The most notable and obvious change will be to the television broadcast of NFL games. The NFL has made arrangements with every broadcast company to display a small graphic in the corner of the television screen letting viewers know that in five seconds a gay player will either appear on the screen or be mentioned.
“What the ‘gaycon,’ as we are calling it, will do is let homophobic losers know that a gay person will be on their screen in five seconds so they can plug their ears, close their eyes and shout the lyrics to some dumb county or rap song,” said Winston. “We feel that this will make it a lot easier for our homophobic losers in the audience to keep watching the game even. If we didn’t do this, someone might actually get a glimpse of a person they know to be gay and they would freak the fuck out. Then we’d get letters and people would try to sue us and boycott us. It’d be a nightmare. Ain’t no one got time for that. This way, it’s on the if they see a gay player.”
On the field, gay players will wear a patch on their jersey to identify them to other players. This will help opposing players decide whether or not to tackle a gay player.
“Yo man, I ain’t gonna tackle no gay guy. What if he likes it? I ain’t gonna do that,” said Maurice Betson, Cornerback for the Washington Redskins. “What if, like, when I tackle the guy he tries to kiss me or something? What if I like it? What if he thinks that I’m good lookin’? How am I ‘spose to deal with that? But if, I know a guy is gay then I can just say ‘naw, I ain’t gonna tackle that guy I don’t give a fuck what he do,’ and everything will be all good.”
The patch will also help players decide whether or not to slap another player on the butt.
“I have been slappin’ my teammates on the buttocks for year but none of them were gay,” said Denver Broncos Wide Receiver Jimmy Eadger. “Slappin’ a player on the buttocks is something I like to do because it’s a good teammate thing to do. It makes me feel good. It’s how I like to let players know they did a job out there. When they walk by I just say ‘hey, that was a great player out there fella’ and I give a little pat on the buttocks.
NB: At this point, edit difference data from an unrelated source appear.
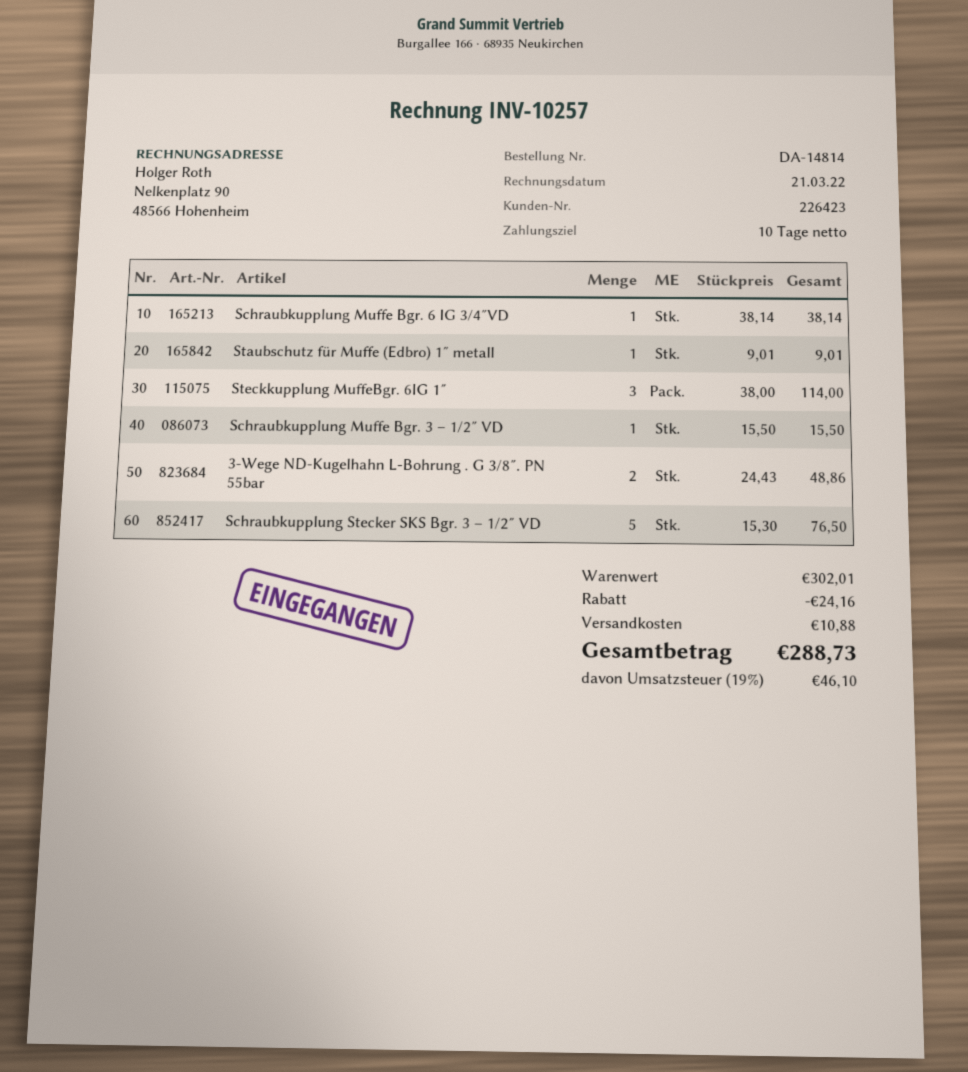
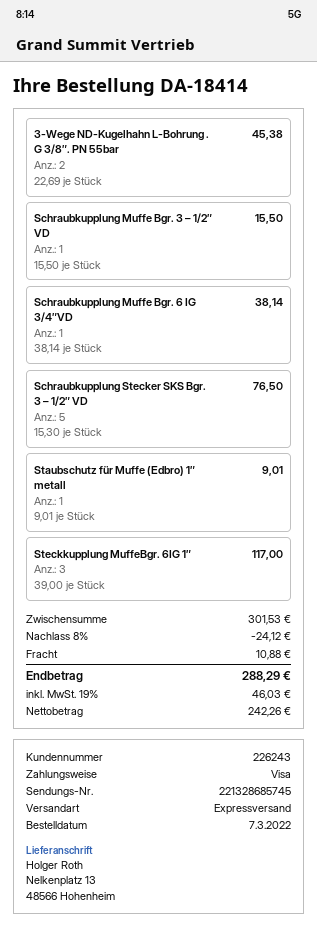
order number: DA-14814 -> DA-18414
customer number: 226423 -> 226243
Steckkupplung MuffeBgr. 6IG 1″: 3 x 38.00 = 114.00 -> 3 x 39.00 = 117.00
3-Wege ND-Kugelhahn L-Bohrung . G 3/8″. PN 55bar: 2 x 24.43 = 48.86 -> 2 x 22.69 = 45.38
subtotal: 302.01 -> 301.53
discount: 24.16 -> 24.12
tax: 19% = 46.10 -> 19% = 46.03
total: 288.73 -> 288.29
But if a guy is gay… that means he… well, Jesus says that bein’ gay is wrong and so I guess that’s that. I’ll just make sure I pat the buttocks of players that aren’t gay.”
While having gay players is nothing new to the NFL, having an openly gay player is.
“While most of the country will welcome any player, gay or straight, most of our fans are apparently still living in the dark ages and are scared even of the idea of ‘gay.’” Said NFL Commissioner Roger Goodell. “But, unfortunately we are a business so we have to make some concessions to these people, who mostly live in the mid-west, no surprise there, to keep them buying all things NFL. I know. I wish I could tell (people who are uncomfortable with gay players) to go fuck themselves with a rusty, metal dildo but I can’t because I like money. I like money a lot more than I like doing the right thing so… yeah. Whatchugonnado?”
Some of the changes will come in the locker room as the league will offer players a “shower helmet” that will cover the players face so they cannot see if another player is looking at them and protective pads to guard against any unwanted intrusions.